They'd be fed Supreme Science Ferret food.

A few questions - would the above set-up be suitable?
I have heard that kits wouldn't be suitable for first time owners due to the nipping...is this true? I also heard that they can come 'nip-trained!'
Do they take well to walking?
Do they smell REALLy bad or just kind of musty? The one's i've held varied to be honest...

I'msure i'll think of a hundred more questions!
thanks


----------



## sullivan (Aug 29, 2008)

All ferrets can nip but some are worse than others . Yes some brought as adults from rescues etc may be better handled and already be done and paired up so may be a option for you. Hobs tend to be quite musty in smell. It sounds like the ferrets would have aple space but youd have to watch temp flutuations. aS SHED WOULDNT BE INSULATED. I would also reccomend a double door system if there loose in shed so you wont loose any by opening the outer door. You can then enter safley knowing you have closed the outer door first. Many a ferret has escaped and there so nosey and fairly quick to. They also like human company and gerally take well to gentle lead training. Also a good source of exercise. There are a few clubs you could also get into as they sometimes do ferret racing which can be fun. Good luck with your search.


----------



## champagneannie (Jan 15, 2009)

okay thank you for your help

another question - would 2 jills (both spayed) or 1hob and 1 jill (both done) get on better or just the same? do they need to be litter-mates?


----------



## champagneannie (Jan 15, 2009)

also, can anyone tell me the ferret colours/markings?


----------



## Pampered pets (Jun 20, 2009)

Hi sounds like there would be some very lucky ferrets there 

Your best thing would be to keep visiting the club and visiting a rescue, they would match the right ferrets to you, not ll kits nip but 99% do its how they learn, unfortunatly if not handled correctly they can tuen into biting adults, breeding also plays a factor, i have a few agressive kits here, i dont mean nippers i mean savage this has been inherited from not so good tempered parents.
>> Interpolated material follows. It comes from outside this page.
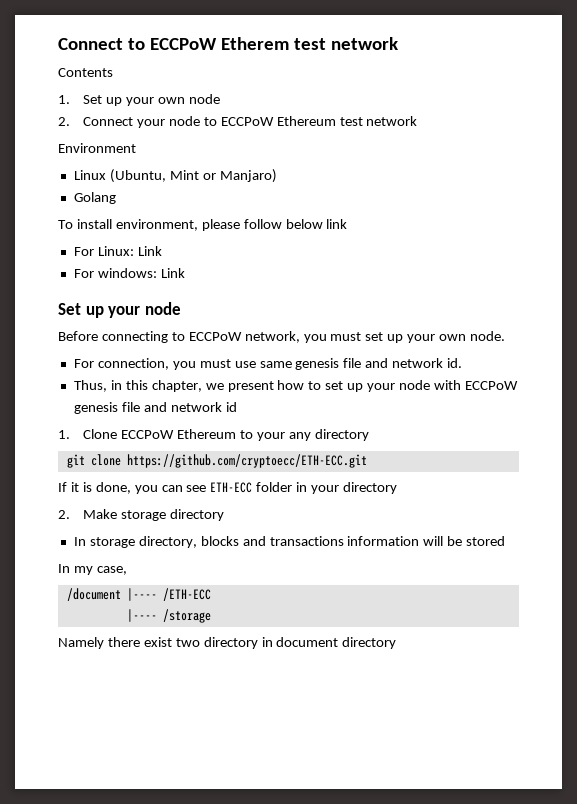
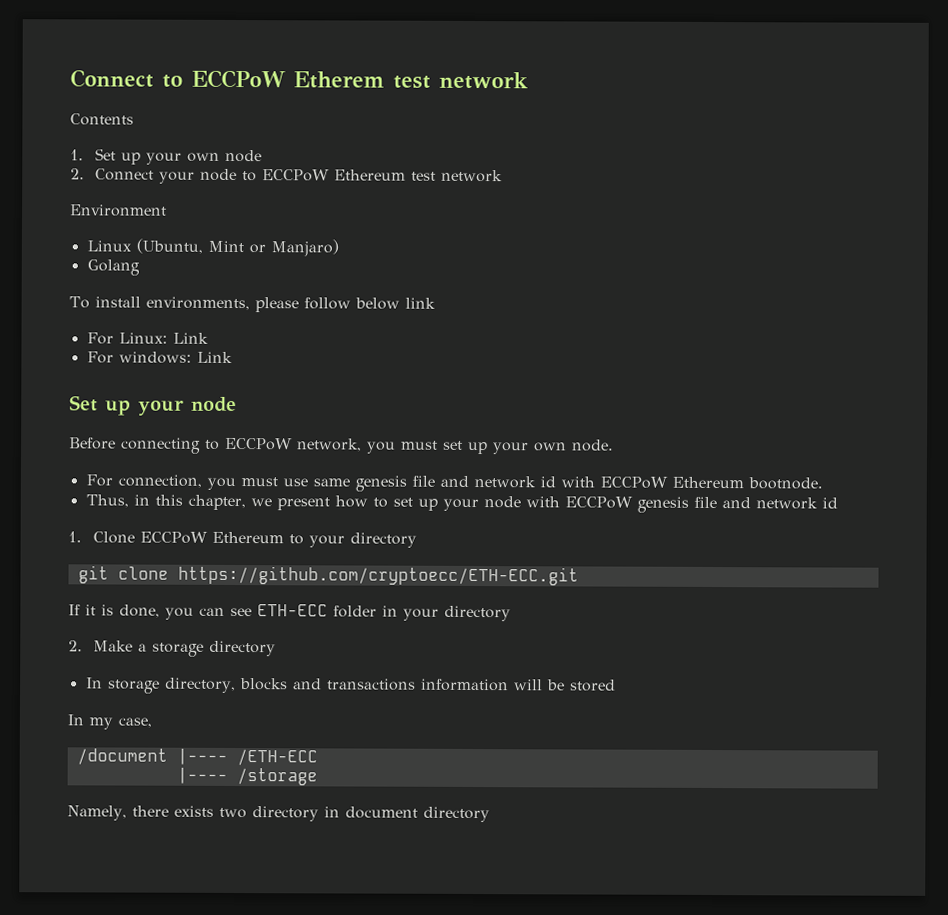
[115,219,198,231] environment, -> [145,296,250,311] environments,
[447,358,463,368] id. -> [539,476,823,490] id with ECCPoW Ethereum bootnode.
[288,432,311,441] any -> (345, 541) none
(118, 514) none -> [137,643,147,652] a
[58,637,172,649] Namely there exist -> [67,805,214,821] Namely, there exists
older laid back ferrets are best, ferets dont get on according to sex they get on with peronsalities, some ferrets hate others but love their friends another reason a rescue is best, they will rehome already bonded ferrets, ferret introductions can be very frought and not for the fain hearted or novice.

Go back to the club and ask where the nearest rescue is, all ferrets should be neutered because of health problems, this also means hobs dont smell any more than jills when they ahve been done, entire hobs do smell very strong but i love the smell of ferrets, ive taken ferrets off people who did nothing but complain about the smell, if it really concerns people ferrets arnt for them.

Hope you decide to have a couple but please dont be fixated on colour, you need to get the ferrets that are suitable for you in terms of temprement and rescue ferrets in desperate ned of a home shouldnt be rejected because of colour, albinos tend to get a very raw deal but albino hobs usually turn out to be very laid back. 

My friend recently rehomed a beautiful stunning sandy jill kit, not just the normal sandy colour but an unusual shade, they were told she could bite and was a handful but they wanted the colour, four hrs later she was back at the rescue having savaged everyone and they couldnt cope, she is due to come here next week for some intensive training but a classic example of why you shoudlnt always go for the prettiest, just see which ones steal your heart away.

its good you live near allshires as joining a club is really good fun and a great way to get out with your ferrets, they usually hold all sorts of ferret activitis that the ferrets love and of course the owners usually have a good time lol


----------



## champagneannie (Jan 15, 2009)

thank you for all of your help!

and of course the colour is just my *ideal* but i'd never let that over rule.
when i was buying a horse i said i'd never get a chestnut...and what did i end up with 

thank you for all of your advice.


----------